Fluid 1 may be pumped until the desired fracture length and size is
achieved. The pump may then stop, and the fluid may be allowed to
leak-off or partially leak-off, over time, into the rock's porosity
so that the reactive fluid saturates the rock a fixed distance from
the rock-face. This distance may be correlated to the time and
porosity and, in some cases, may be around .about.1/4 inch
absorption from the fracture. During leak-off, the fracture may or
may not close.
[0101] A second pump may be used to deliver Fluid 2 to react
aggressively with Fluid 1. In an example, Fluid 2 may be pumped
with a physical wiper plug between the fluids or a catalyst buffer
pill in order to keep the two fluids separate in the wellbore. The
second pump may deliver Fluid 2 at a rate that enables the reaction
to take place in a controlled fashion. As Fluid 2 encounters Fluid
1, the reaction takes place, thereby breaking off some of the rock
fabric on the fracture wall face. As rock breaks off, more of
fracture-face is exposed to the fluid, thereby allowing the fluid
to further saturate into the matrix of the exposed fracture-face.
This additional saturation enables the reaction and resulting
pressure wave to go deeper and rubblize more of the porous rock
matrix. In this example, the reaction increases the pressure within
the fracture/wellbore which opens-up the crack width so the
rubblized material can accumulate in the wide fracing opening. In
this example, the rock matrix rubble becomes the proppant for the
fracture. The rate that the reactive fluid is pumped into the crack
can control the amount of reactant there is available at the
fracture wall face. This fluid delivery rate management may be used
to manage the well pressure for integrity of the well and in order
to perpetuate reaction. In this example, the second pump may
continue to pump Fluid 2 in a controlled fashion so the reaction
continues to progress farther and farther into the existing
fracture created by, and saturated by, Fluid 1. The result of this
example may be a large, conductive fracture that is propped open
with its own material and was created without the use of a large
and expensive fracing fleet. Accordingly, this example provides a
technique resulting in no purchased proppant and negligible fluid
use.
EXAMPLE 2
[0102] In this example, a single reactive fluid may be used. The
single fluid may be highly stable under normal oilfield conditions
but highly reactive as a sufficient threshold energy is applied.

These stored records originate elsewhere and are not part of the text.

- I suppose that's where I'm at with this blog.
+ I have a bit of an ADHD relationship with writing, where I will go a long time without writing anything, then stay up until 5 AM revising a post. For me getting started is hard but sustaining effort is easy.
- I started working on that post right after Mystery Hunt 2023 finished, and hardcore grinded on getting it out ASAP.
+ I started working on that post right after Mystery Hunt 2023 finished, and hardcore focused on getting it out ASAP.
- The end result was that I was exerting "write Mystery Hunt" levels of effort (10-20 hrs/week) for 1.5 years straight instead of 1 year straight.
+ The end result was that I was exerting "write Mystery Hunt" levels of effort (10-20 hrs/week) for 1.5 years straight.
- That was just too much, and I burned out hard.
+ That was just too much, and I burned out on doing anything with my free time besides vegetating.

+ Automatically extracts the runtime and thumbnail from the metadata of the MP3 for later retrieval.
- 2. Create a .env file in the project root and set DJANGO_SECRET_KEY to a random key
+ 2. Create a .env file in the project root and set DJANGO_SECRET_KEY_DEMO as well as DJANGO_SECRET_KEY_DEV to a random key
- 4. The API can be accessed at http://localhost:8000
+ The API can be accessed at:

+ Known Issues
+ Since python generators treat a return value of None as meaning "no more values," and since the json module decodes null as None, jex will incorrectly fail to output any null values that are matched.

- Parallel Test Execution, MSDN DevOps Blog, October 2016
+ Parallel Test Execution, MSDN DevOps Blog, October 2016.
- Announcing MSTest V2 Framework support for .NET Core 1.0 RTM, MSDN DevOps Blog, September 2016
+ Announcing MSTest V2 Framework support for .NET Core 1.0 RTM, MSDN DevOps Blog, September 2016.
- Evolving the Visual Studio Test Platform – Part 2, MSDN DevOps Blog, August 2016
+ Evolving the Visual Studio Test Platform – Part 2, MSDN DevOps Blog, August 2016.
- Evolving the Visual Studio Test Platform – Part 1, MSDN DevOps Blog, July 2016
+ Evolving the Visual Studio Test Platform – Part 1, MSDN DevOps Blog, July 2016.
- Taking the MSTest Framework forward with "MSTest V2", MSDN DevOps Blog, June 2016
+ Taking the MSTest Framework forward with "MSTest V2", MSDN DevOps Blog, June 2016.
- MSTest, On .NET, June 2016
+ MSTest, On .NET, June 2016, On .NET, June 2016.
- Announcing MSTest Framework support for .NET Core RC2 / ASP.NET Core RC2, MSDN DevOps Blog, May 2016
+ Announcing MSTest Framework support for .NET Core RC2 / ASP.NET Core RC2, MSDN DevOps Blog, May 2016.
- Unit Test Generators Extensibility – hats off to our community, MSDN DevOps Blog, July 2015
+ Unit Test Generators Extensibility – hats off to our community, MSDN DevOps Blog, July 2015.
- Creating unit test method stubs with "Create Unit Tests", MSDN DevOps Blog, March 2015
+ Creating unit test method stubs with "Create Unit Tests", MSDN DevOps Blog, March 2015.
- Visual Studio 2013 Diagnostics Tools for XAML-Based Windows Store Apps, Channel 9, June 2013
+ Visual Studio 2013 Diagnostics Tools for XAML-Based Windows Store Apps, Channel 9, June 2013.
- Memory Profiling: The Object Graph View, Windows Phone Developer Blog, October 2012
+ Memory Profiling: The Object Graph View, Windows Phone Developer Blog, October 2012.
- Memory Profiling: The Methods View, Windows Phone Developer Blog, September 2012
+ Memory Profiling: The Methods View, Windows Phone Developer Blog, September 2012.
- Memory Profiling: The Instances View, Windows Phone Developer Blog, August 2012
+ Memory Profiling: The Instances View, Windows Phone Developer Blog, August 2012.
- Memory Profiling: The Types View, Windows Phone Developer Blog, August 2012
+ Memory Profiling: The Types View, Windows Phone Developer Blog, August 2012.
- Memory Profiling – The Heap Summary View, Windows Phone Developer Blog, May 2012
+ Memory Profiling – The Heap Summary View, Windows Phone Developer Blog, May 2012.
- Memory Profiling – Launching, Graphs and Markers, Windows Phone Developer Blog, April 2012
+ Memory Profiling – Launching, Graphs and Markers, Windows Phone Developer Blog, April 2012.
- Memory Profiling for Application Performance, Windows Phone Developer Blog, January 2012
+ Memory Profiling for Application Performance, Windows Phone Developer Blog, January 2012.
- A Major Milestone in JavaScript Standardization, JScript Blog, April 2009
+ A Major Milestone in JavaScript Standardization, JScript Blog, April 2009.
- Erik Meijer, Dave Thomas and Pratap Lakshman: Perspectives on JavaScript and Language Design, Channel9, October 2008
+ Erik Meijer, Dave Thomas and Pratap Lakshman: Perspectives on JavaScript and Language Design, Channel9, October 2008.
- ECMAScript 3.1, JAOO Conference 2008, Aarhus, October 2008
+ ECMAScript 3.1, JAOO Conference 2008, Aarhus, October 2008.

The fluid may be similar to RDX and HMX materials used in
perforating charge in a fluid form. The fluid may be pumped into a
set of perforations above fracing pressure such that a fracture
forms. The fluid may be pumped until the desired fracture length
and size is achieved. After pumping is stopped, fluid leak-off (or
partial leak-off) can begin into the rock's porosity. The fluid may
saturate the rock a fixed distance from the rock-face, e.g., about
1/4 inch. The fracture may or may not close all the way as the
fluid leaks off.
[0103] If there is sufficient pressure management equipment on the
surface, another fluid may be pumped that carries nanoparticles,
potentially with a dissolvable outer membrane, in a benign catalyst
fluid. The nanoparticles contain a pay-load that activates with the
reactive fluid in the fracture to initiate the reaction of the
fluid itself. In this example, the reaction may be aided by the
catalyst if needed. For the case of the membrane-covered
nanoparticle, after the nanoparticle mixture is pumped into the
fracture, the membrane wall dissolves, releases the payload, and
activates the reactive mixture contained within the fracture and
saturated into the walls of the fracture-face rock's porosity.
[0104] In this case, the reactive fracturing fluid may be premixed
so no mixing is required downhole for the reaction to occur. In
this example, there is no need to wait for mixing of two fluids to
take place or to create an environment that facilitates effective
mixing. The result of this example may be a large, conductive
fracture that is propped open with its own material and was created
without the use of a large and expensive fracing fleet.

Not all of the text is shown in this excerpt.